Losing that idea brought me happiness. Believing in the sanctity of some – if not all – marriages came back to me. By losing one strongly held certainty, I gained a new life and a new love.

To reach my new life, however, I had lost someone infinitely precious to me. Despite who his father was, I loved my baby. My little boy, who for such a short time was mine…I lost him to death within days of holding him in my arms for the first time.

And in losing him, I lost myself. I dove off of a cliff to escape the sense of terrible, horrifying loss at the emptiness in my arms. I'd known that I could never – would never – return to my husband's side. He was a monster. My baby was gone. And I would not return to that man, not if I could escape him and simultaneously gain back what I had lost. I was a simple motion. Just a jump…
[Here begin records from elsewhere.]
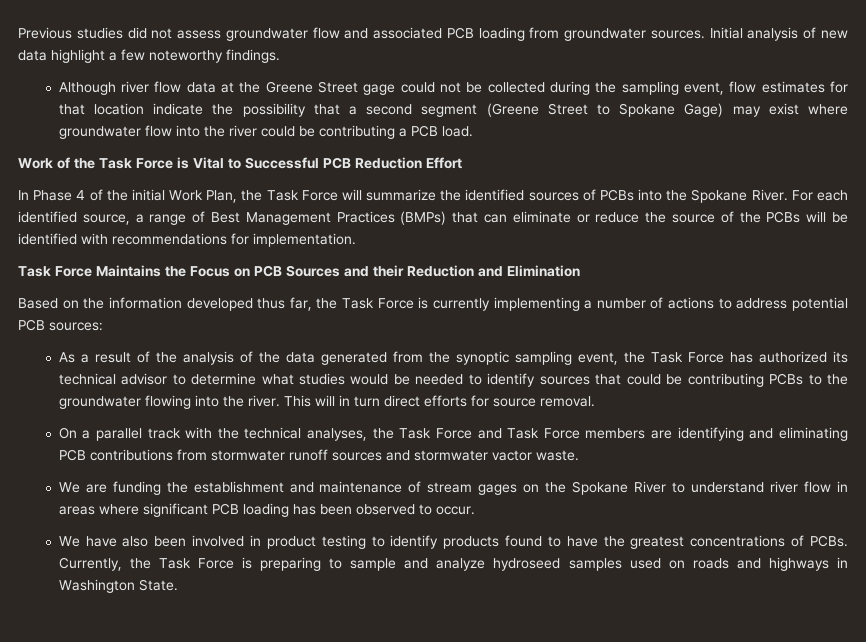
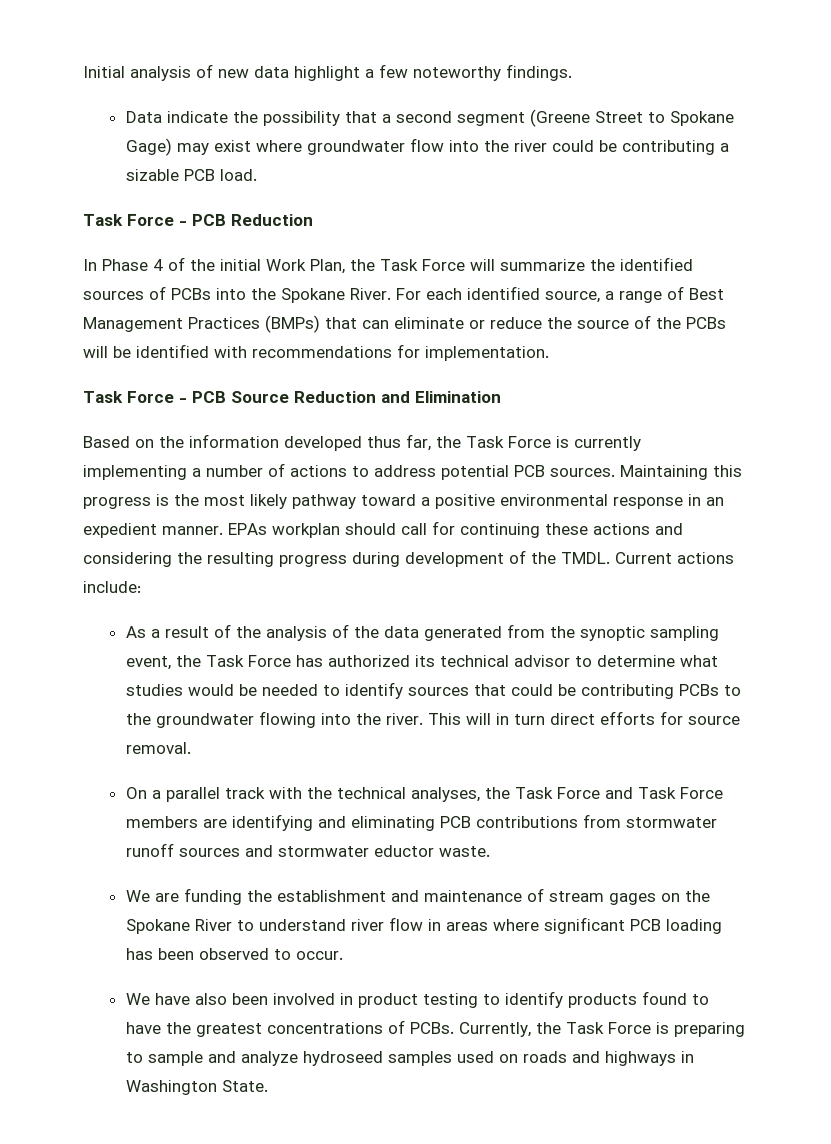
- Previous studies did not assess groundwater flow and associated PCB loading from groundwater sources.
- Although river flow data at the Greene Street gage could not be collected during the sampling event, flow estimates for that location indicate the possibility that a second segment (Greene Street to Spokane Gage) may exist where groundwater flow into the river could be contributing a PCB load.
+ Data indicate the possibility that a second segment (Greene Street to Spokane Gage) may exist where groundwater flow into the river could be contributing a sizable PCB load.
- Work of the Task Force is Vital to Successful PCB Reduction Effort
+ Task Force - PCB Reduction
- Task Force Maintains the Focus on PCB Sources and their Reduction and Elimination
+ Task Force - PCB Source Reduction and Elimination
- Based on the information developed thus far, the Task Force is currently implementing a number of actions to address potential PCB sources:
+ Based on the information developed thus far, the Task Force is currently implementing a number of actions to address potential PCB sources. Maintaining this progress is the most likely pathway toward a positive environmental response in an expedient manner. EPAs workplan should call for continuing these actions and considering the resulting progress during development of the TMDL. Current actions include:
- On a parallel track with the technical analyses, the Task Force and Task Force members are identifying and eliminating PCB contributions from stormwater runoff sources and stormwater vactor waste.
+ On a parallel track with the technical analyses, the Task Force and Task Force members are identifying and eliminating PCB contributions from stormwater runoff sources and stormwater eductor waste.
If I could erase the memory of my suicide from my thoughts, I would. Maybe it was that scene in my mind that had leaked into the back of Edward's, leaving an imprint of the escape I'd assumed I would get if I were no longer living. Maybe it was my fault that he was determined to end his own life, to escape to death so that he would get back someone he loved, the way I thought I would.
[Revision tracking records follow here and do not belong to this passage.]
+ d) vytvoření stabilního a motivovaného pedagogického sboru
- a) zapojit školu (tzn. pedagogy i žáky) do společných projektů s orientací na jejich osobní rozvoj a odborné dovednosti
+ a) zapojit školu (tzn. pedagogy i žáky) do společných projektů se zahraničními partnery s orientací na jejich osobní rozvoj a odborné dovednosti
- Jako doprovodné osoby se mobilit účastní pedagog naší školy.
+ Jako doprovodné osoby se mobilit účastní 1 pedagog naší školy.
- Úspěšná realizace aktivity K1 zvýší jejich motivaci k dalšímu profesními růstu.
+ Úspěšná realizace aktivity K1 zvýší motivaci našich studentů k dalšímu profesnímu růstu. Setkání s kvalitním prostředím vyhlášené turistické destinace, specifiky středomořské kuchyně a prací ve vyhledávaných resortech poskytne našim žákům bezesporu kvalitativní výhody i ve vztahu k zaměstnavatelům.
Maybe it was my fault that he had seen suicide as a way to escape his own torment.

I knew my son well. My Edward, upon hearing the vile news, would have sought a way to escape the pain of losing her. My Edward would have remembered what I had done, and how I remembered dying – not as pain, but at solace. As relief, because at that moment, I had been selfish and thought of nothing except myself, and how I felt.

What other way was there for an immortal to escape eternal life alone, but for him to end it all in any way he could?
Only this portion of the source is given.